Task instructions: Taking the line with "(585, 200) none" as the first, copy every line through the end of the records below exactly. Do not include pictures.

★ ★ ★ ★ ★

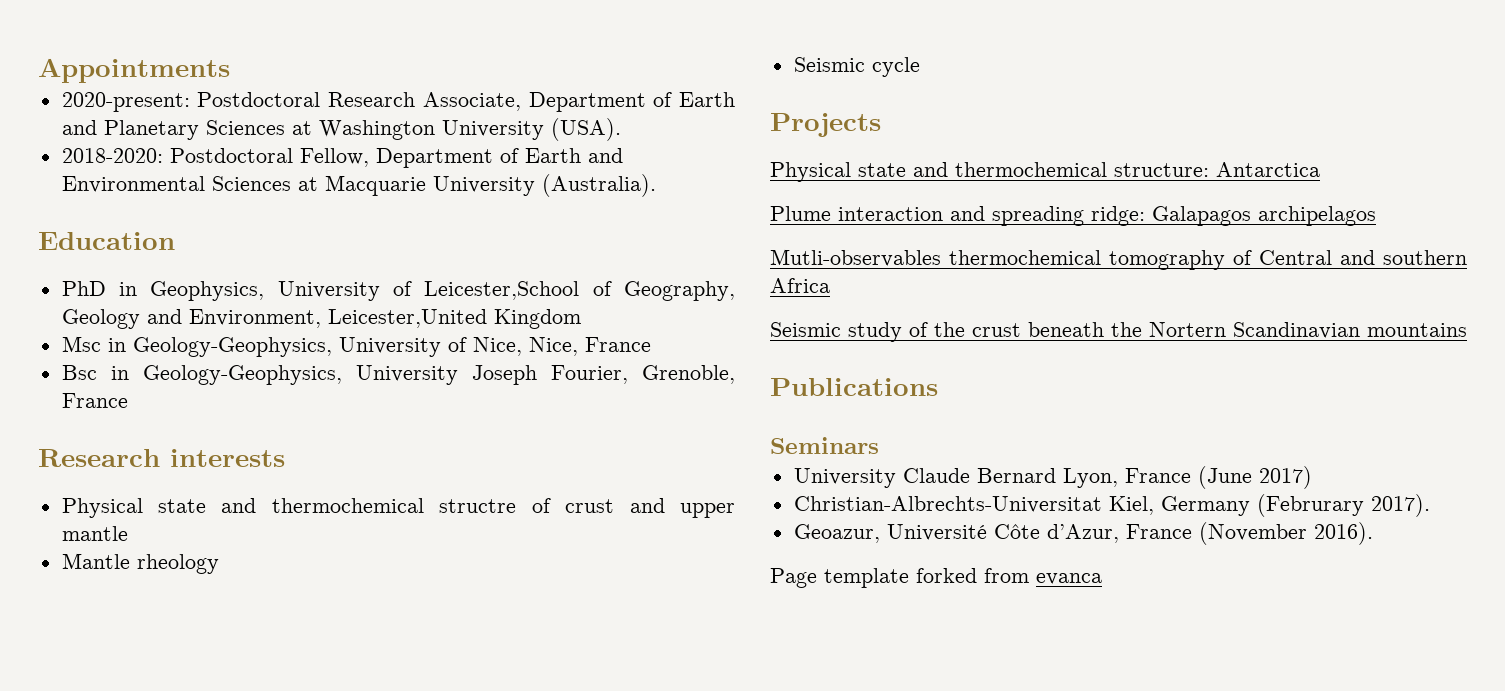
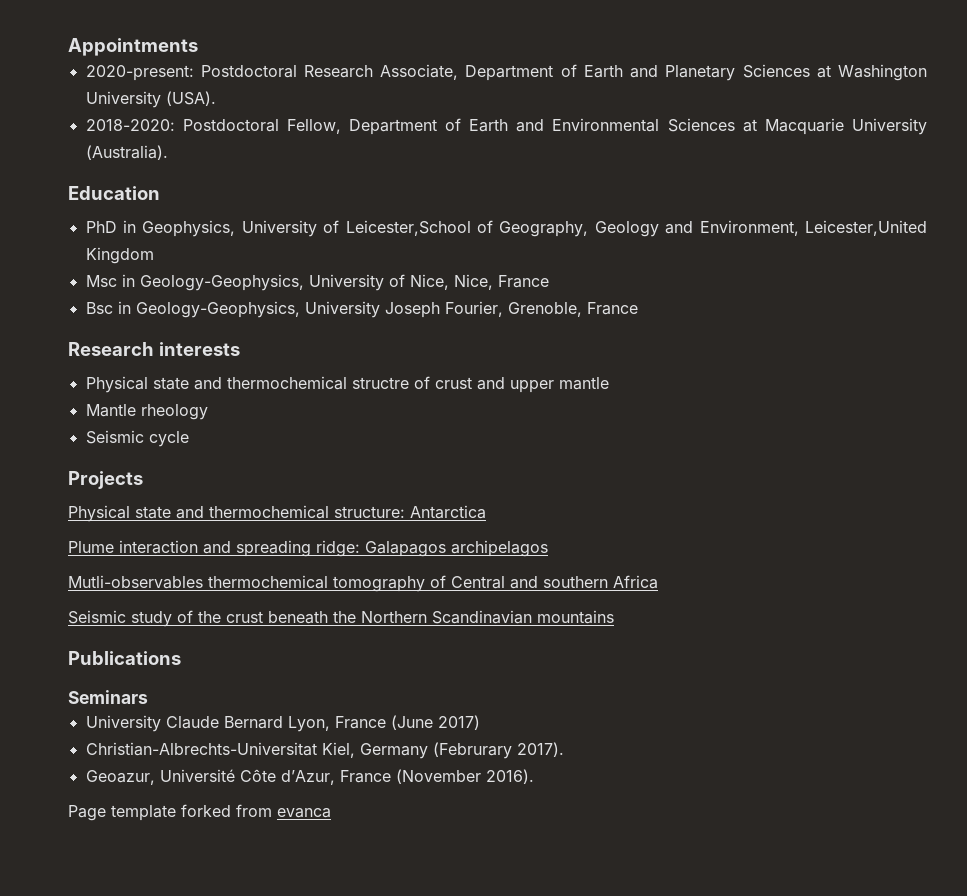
[1149,322,1226,337] Nortern -> [361,611,427,623] Northern

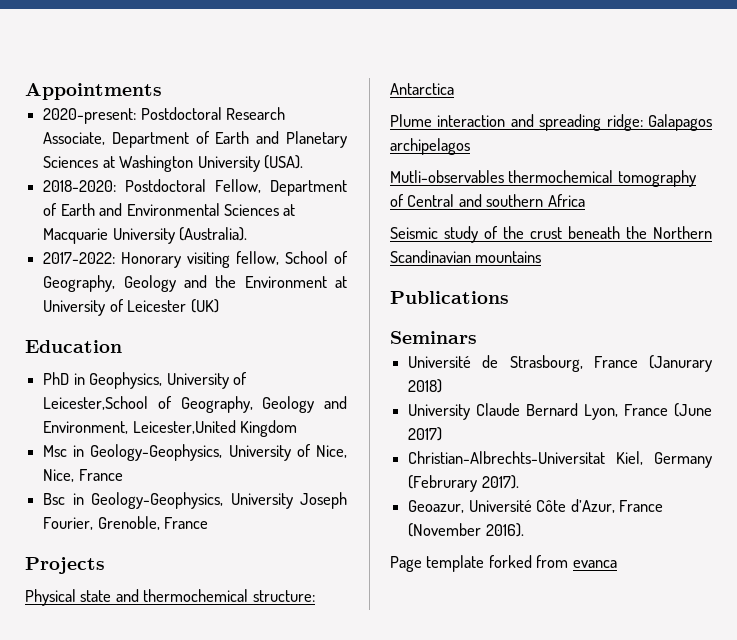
(168, 152) none -> [43,251,348,268] [43,275,347,292] [43,299,219,316] // 2017-2022: Honorary visiting fellow, School of Geography, Geology and the Environment at University of Leicester (UK)
[68,342,240,356] [85,376,609,393] [85,404,208,420] [85,430,189,447] // Research interests // Physical state and thermochemical structre of crust and upper mantle // Mantle rheology // Seismic cycle -> (209, 523) none
(148, 697) none -> [408,355,712,372] [408,379,443,393] // Université de Strasbourg, France (Janurary 2018)

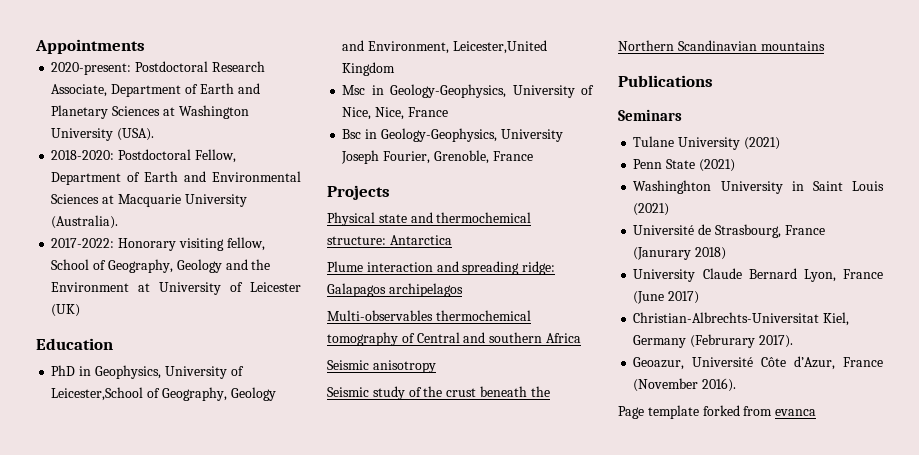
[390,170,504,183] Mutli-observables -> [327,310,433,321] Multi-observables
(585, 200) none -> [327,360,436,373] // Seismic anisotropy
(477, 337) none -> [633,136,780,150] [633,159,735,172] [633,180,884,194] [633,203,670,216] // Tulane University (2021) // Penn State (2021) // Washinghton University in Saint Louis (2021)

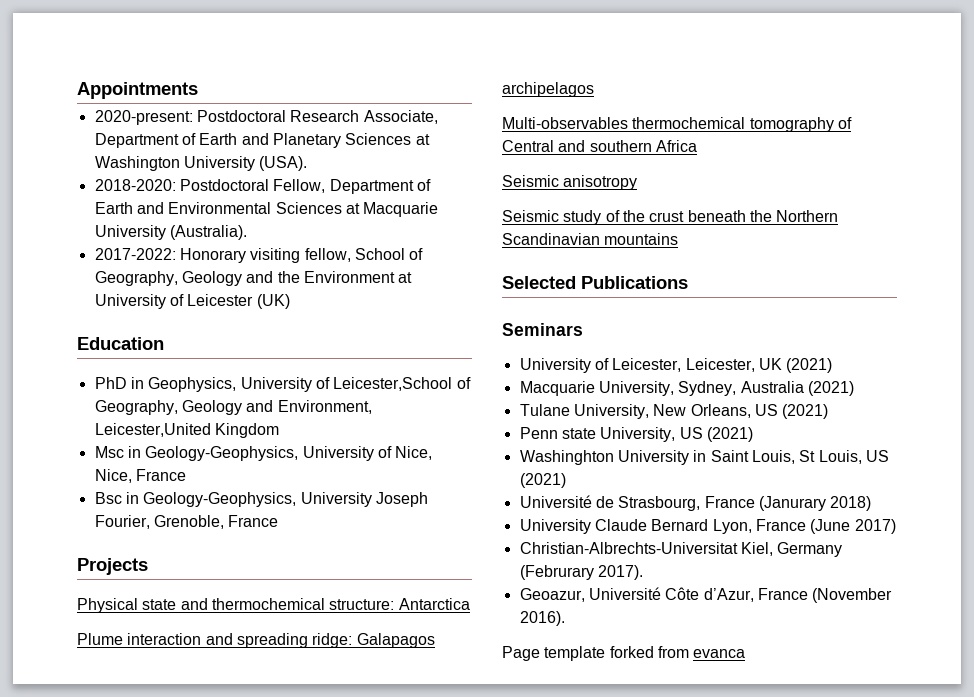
(825, 46) none -> [502,276,576,289] Selected
[633,136,741,150] Tulane University -> [519,358,833,373] [519,381,854,396] [519,404,778,419] University of Leicester, Leicester, UK (2021) // Macquarie University, Sydney, Australia (2021) // Tulane University, New Orleans, US
[666,159,696,169] State -> [561,427,703,442] state University, US
[852,181,884,191] Louis -> [751,450,889,464] Louis, St Louis, US

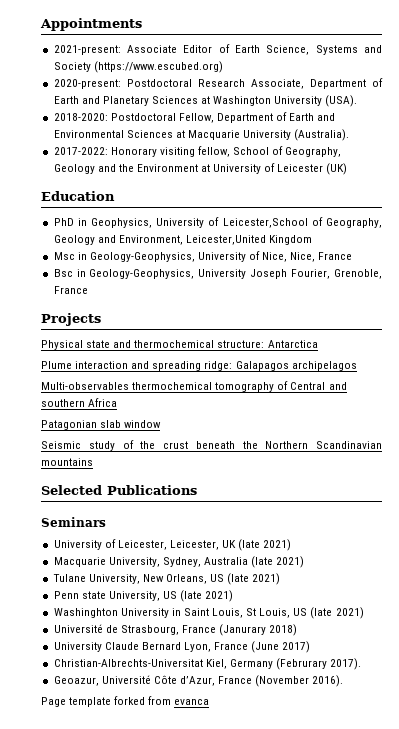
(198, 90) none -> [53,44,382,55] [53,61,223,73] // 2021-present: Associate Editor of Earth Science, Systems and Society (https://www.escubed.org)
[502,175,638,190] Seismic anisotropy -> [41,420,162,430] Patagonian slab window
[786,358,833,373] (2021) -> [238,539,292,551] (late 2021)
[807,381,854,396] (2021) -> [251,556,305,568] (late 2021)
[782,404,829,419] (2021) -> [227,573,281,585] (late 2021)
[706,427,753,442] (2021) -> [180,590,234,602] (late 2021)
[519,473,566,488] (2021) -> [310,607,364,619] (late 2021)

★ ★ ★ ★ ★

Solution:
(585, 200) none -> [327,360,436,373] // Seismic anisotropy
(477, 337) none -> [633,136,780,150] [633,159,735,172] [633,180,884,194] [633,203,670,216] // Tulane University (2021) // Penn State (2021) // Washinghton University in Saint Louis (2021)

(825, 46) none -> [502,276,576,289] Selected
[633,136,741,150] Tulane University -> [519,358,833,373] [519,381,854,396] [519,404,778,419] University of Leicester, Leicester, UK (2021) // Macquarie University, Sydney, Australia (2021) // Tulane University, New Orleans, US
[666,159,696,169] State -> [561,427,703,442] state University, US
[852,181,884,191] Louis -> [751,450,889,464] Louis, St Louis, US

(198, 90) none -> [53,44,382,55] [53,61,223,73] // 2021-present: Associate Editor of Earth Science, Systems and Society (https://www.escubed.org)
[502,175,638,190] Seismic anisotropy -> [41,420,162,430] Patagonian slab window
[786,358,833,373] (2021) -> [238,539,292,551] (late 2021)
[807,381,854,396] (2021) -> [251,556,305,568] (late 2021)
[782,404,829,419] (2021) -> [227,573,281,585] (late 2021)
[706,427,753,442] (2021) -> [180,590,234,602] (late 2021)
[519,473,566,488] (2021) -> [310,607,364,619] (late 2021)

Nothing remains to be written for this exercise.